Blood and Fire (McClouds & Friends #8)(168)
“I need diaper wipes!” Bruno bellowed.
Aaro and Petrie exchanged panicked glances. “Huh?”
“Wipes!” Bruno repeated. “Lena’s leaking! And the ceremony’s about to start, and I’ve got the rings in my pocket! And I can’t find Zia, or Liv, or Margot, or anybody with wipes!”
“Oh. Uh, well, shit,” Aaro said, helplessly.
“Yeah!” Bruno yelled. “Like, literally! A lot of it! Cascades of it!”
Sveti wafted out, looking stunning in a dress that swirled and fluttered. She waved a package. “I found wipes! Erin had some.”
“Thank God,” Bruno muttered.
In the distance, the string quartet started a wedding processional. Bruno jerked. “Oh, Christ,” he moaned. “Not now. yet.”
“Go, go,” Sveti urged, grabbing the toddler and bag from him. “I’ll change Lena for you and take her to Zia. You hurry.”
“Wait!” Aaro shouted after the man as he loped away.
Bruno stopped in the doorway. “What?”
“Just thought you should know. We saw Lily Parr outside.”
Bruno looked like he’d turned to stone. His mouth moved.

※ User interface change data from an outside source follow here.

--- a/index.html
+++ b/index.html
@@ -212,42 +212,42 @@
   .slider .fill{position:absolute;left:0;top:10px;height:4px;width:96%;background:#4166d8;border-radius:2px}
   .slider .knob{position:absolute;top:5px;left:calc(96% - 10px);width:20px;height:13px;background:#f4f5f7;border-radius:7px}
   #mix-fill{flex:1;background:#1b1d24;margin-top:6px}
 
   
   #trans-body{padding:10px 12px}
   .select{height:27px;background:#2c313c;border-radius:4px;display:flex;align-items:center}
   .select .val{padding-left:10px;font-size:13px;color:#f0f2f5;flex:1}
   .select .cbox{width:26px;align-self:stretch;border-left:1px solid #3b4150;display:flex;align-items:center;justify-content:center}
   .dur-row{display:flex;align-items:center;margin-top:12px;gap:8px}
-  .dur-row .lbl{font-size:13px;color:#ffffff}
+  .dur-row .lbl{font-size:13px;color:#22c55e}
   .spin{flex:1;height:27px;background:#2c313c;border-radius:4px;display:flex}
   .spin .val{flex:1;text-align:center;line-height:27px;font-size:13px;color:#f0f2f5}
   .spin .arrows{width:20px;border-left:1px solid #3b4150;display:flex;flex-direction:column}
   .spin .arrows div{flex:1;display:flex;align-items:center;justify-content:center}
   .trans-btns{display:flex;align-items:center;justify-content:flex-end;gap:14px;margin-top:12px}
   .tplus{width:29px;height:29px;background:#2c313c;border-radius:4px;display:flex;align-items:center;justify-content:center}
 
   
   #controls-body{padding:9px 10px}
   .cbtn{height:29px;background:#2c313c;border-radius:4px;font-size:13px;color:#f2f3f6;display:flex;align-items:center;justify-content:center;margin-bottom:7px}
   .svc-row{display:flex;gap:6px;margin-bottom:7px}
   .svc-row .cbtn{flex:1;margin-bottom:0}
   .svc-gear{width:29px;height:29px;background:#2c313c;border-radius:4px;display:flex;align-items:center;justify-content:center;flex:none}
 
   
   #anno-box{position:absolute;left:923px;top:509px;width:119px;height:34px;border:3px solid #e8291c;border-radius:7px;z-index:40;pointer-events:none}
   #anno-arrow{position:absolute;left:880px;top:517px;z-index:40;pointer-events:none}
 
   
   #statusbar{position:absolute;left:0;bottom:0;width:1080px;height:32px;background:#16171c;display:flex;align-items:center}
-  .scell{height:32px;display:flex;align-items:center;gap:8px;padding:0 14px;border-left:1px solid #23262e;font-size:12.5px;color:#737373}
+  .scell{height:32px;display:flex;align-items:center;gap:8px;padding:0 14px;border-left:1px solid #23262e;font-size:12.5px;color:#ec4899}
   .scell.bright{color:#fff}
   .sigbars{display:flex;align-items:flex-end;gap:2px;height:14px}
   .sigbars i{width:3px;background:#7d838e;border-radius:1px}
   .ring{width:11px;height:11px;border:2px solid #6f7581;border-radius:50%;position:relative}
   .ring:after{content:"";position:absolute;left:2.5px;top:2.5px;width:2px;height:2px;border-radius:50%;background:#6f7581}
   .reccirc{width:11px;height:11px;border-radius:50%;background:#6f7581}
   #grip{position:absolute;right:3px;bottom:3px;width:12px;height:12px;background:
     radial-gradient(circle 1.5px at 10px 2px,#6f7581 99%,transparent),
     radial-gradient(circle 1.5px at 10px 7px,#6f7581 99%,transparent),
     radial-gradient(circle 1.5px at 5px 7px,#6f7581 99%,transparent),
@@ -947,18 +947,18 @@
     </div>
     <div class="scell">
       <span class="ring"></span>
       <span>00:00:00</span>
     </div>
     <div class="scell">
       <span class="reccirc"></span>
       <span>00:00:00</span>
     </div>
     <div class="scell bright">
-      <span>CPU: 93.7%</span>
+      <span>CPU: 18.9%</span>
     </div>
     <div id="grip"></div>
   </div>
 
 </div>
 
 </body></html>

No sound emerged. “Where?” he finally croaked.
“That way. In the rhododendrons outside. She’s hiding.”
“Bruno!” Sveti shouted as he lunged blindly in the Lily-seeking direction. “The ceremony! The rings! You have to go! For Kev!”
Bruno swung on his heel, confused and agonized. He fixed Aaro with a burning stare. “You. Find her for me. Do not let her get away.”
Don’t f*ck up again, being the subtext of that directive.
Aaro nodded. “Got it.”
Bruno’s stiff arm dropped, but he still could not seem to move.
Aaro touched his shoulder. “Bruno,” he said quietly. “Breathe.”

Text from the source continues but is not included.